Arthur M. Burton, for plaintiffs in error.—The provision for the forfeiture of all payments made, applies only to the first two annual payments, because after that, by the express terms of the policy the insured is entitled to receive a paid-up policy for an amount proportionate to the annual premiums paid, which is irreconcilable with a forfeiture. To say that a policy shall be forfeitable after the payment of two annual premiums, and that the new policy shall be issued upon the surrender of the old one for a proportionate amount of the premiums paid, are incompatible terms.

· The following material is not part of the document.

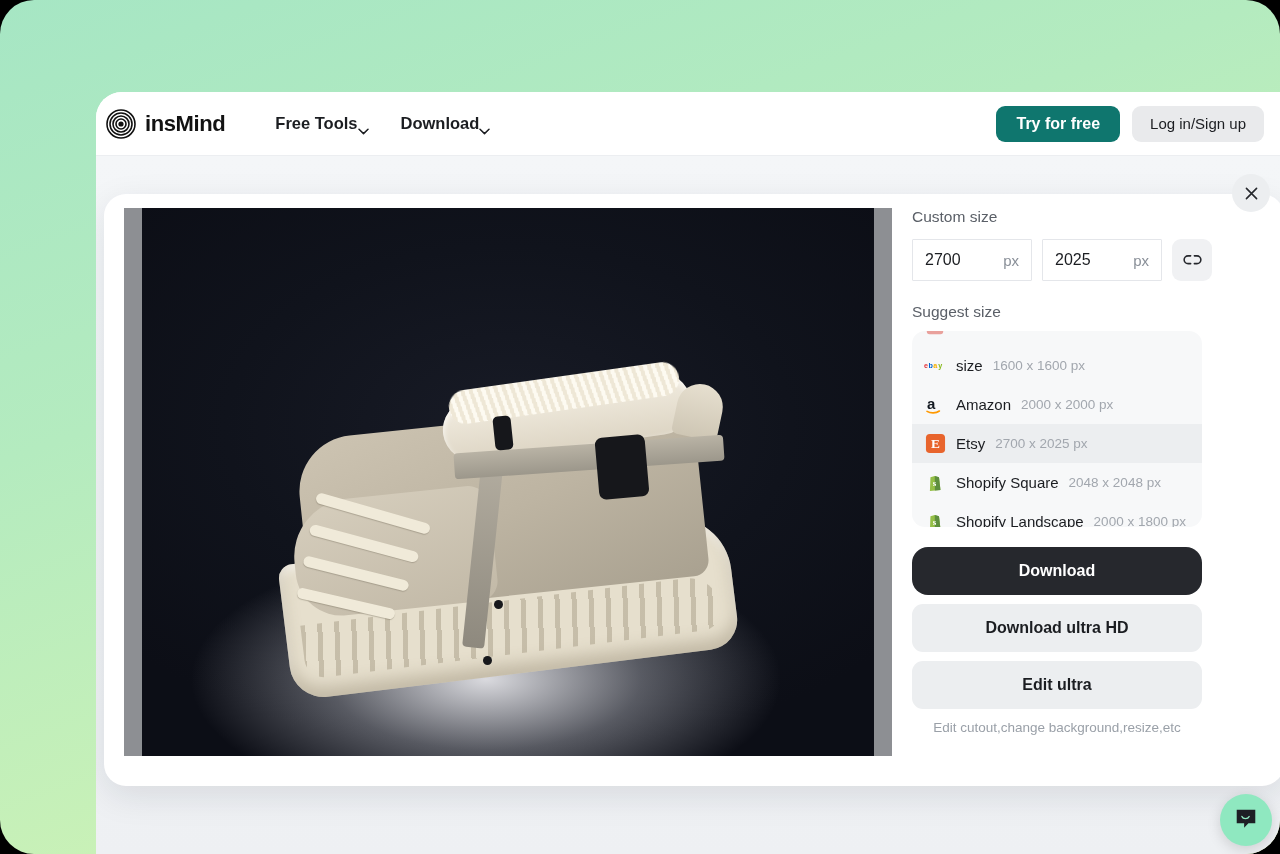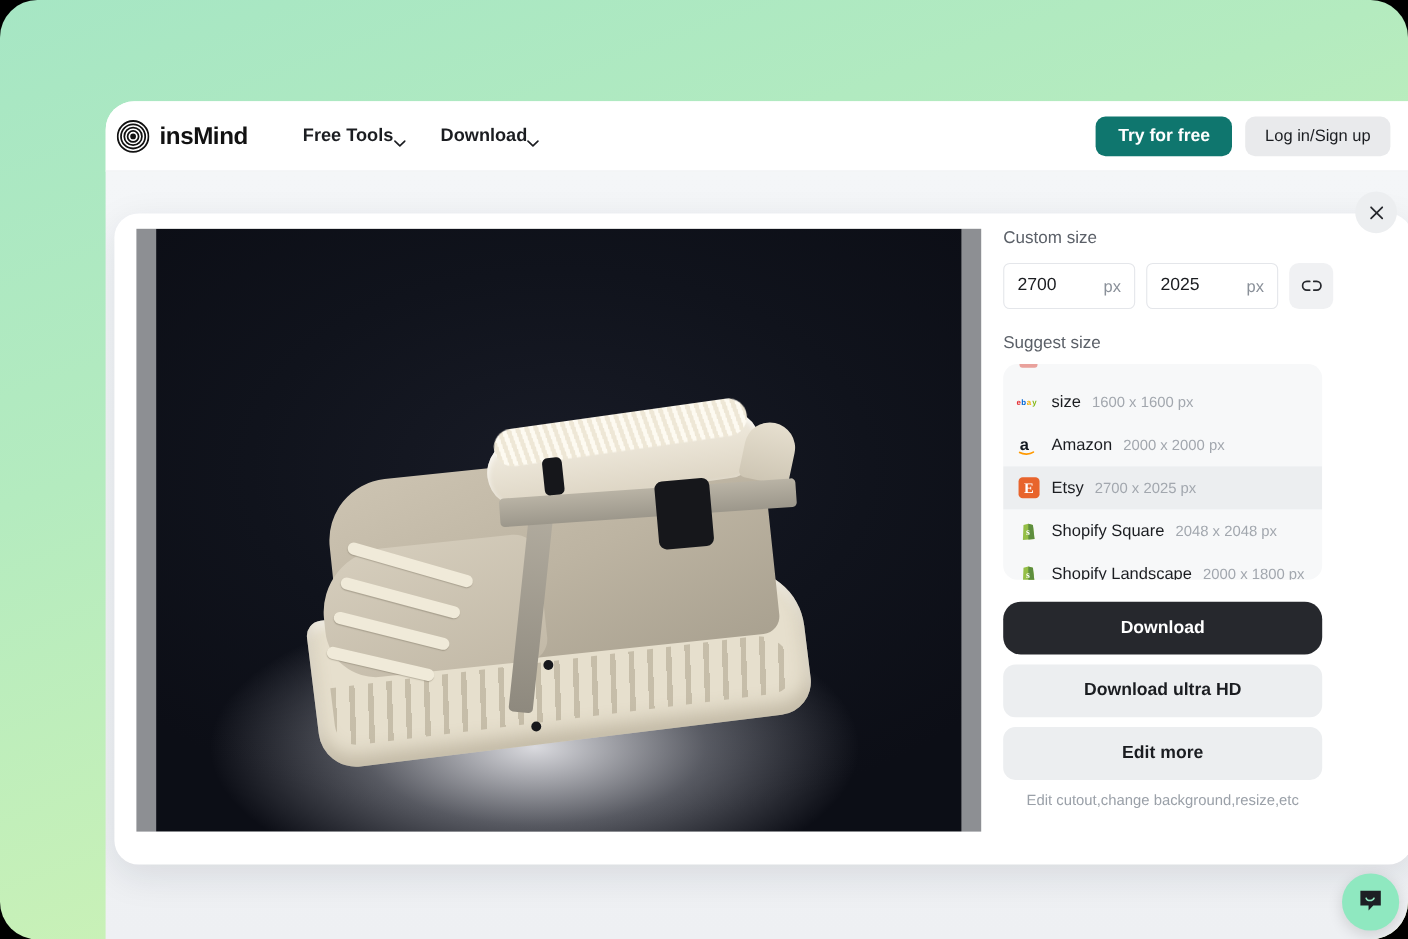"2700" .size-field { border-radius: 6px -> 1px }
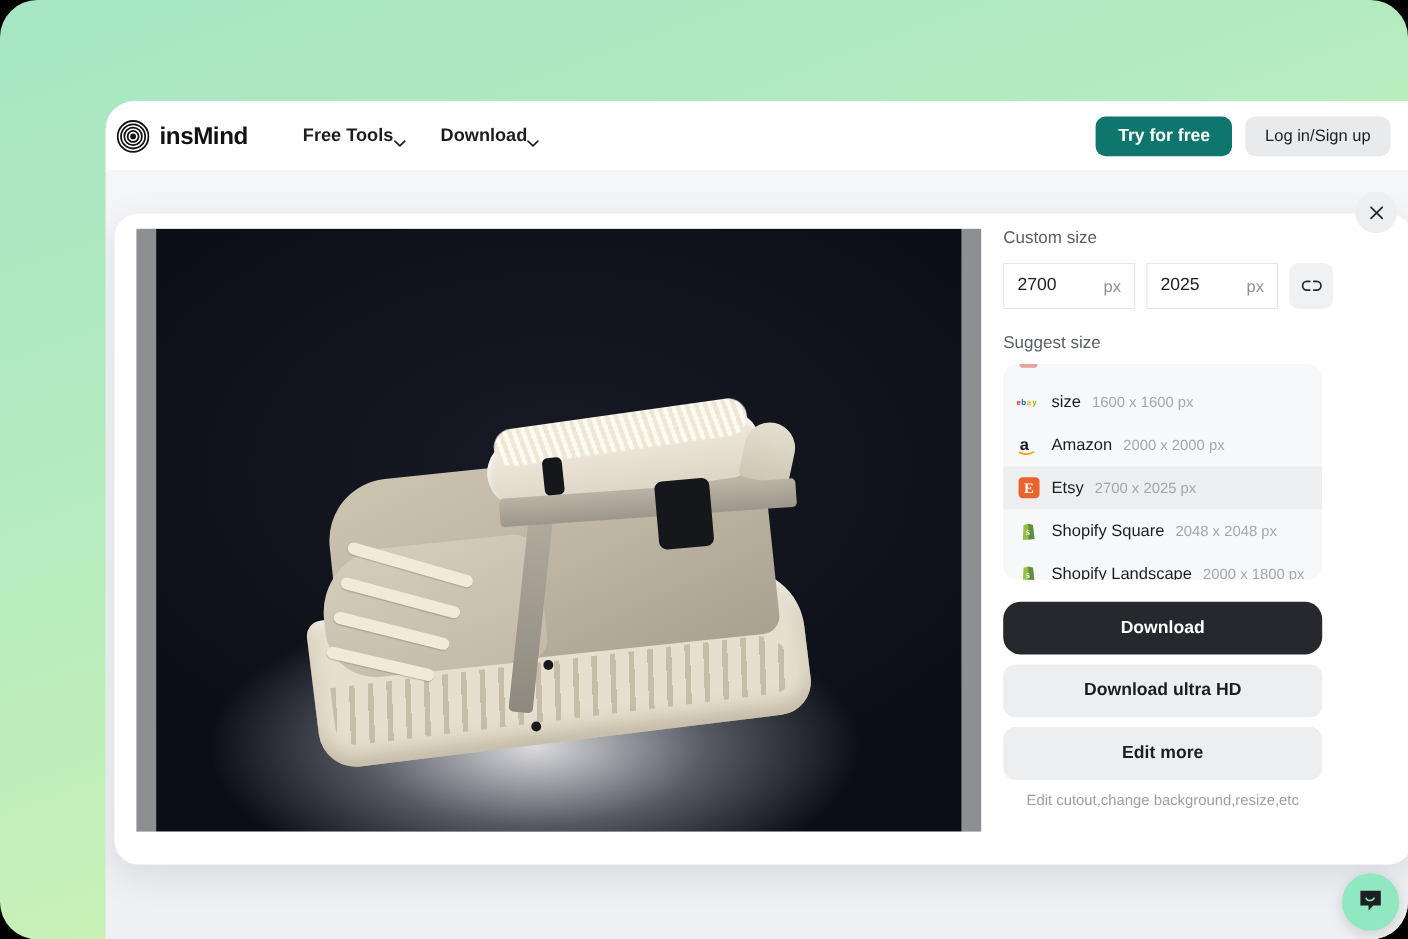"Edit more" button.btn-secondary { text: more -> ultra }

In Metropolitan Insurance Co. v. Drach, 12 W. N. C. 378, and Winchell v. Ins. Co., 8 Ins. L. J. 651, which were similar to this case, the construction for which we contend was sustained, and see Door v. Ins. Co., 67 Me. 438; Johnson v. Ins. Co., 9 Ins. L. J. 189. In Montgomery v. Ins. Co., (Ky.) 8 Ins. L. J. 300, it was held, that upon failure to pay any annual premium the contract ceased and determined only so far as concerned the right to continue further payments and demand the original sum, not as to the right to a commuted portion. A condition in a policy of insurance "being the language of the company, must, if there be any ambiguity in it, be taken most strongly against them," and in favor of the insured: Broome's Leg. Max. p. 598; Knecht v. Mut. Life Ins. Co., 9 Norris 118; Kronk v. Ins. Co., 10 Norris 300; Mears v. Humboldt Ins. Co., 11 Norris 15; Western Ins. Co. v. Cropper, 32 Pa. St. 351; Buckley v. Garrett, 11 Wr. 204. The clause of the policy relating to the forfeiture ought to have been construed in connection with the declaration made by the defendants in their prospectus and book of rates, where it was distinctly set forth that all policies were non-forfeitable: Aldridge v. Eshleman, 10 Wr. 420. The evidence offered tended to show what construction the defendants put upon their policies by their uniform unqualified declarations that their policies were non-forfeitable. Parol evidence in explanation of the subject-matter of such a contract is admissible: Barnhart v. Riddle, 29 Pa. St. 92; Clarke v. Adams, 2 Norris 309. At any rate, the failure of the defendants to send notices that the premiums were due, excused the assured's default: Helme v. Ins. Co., 11 P. F. S. 107.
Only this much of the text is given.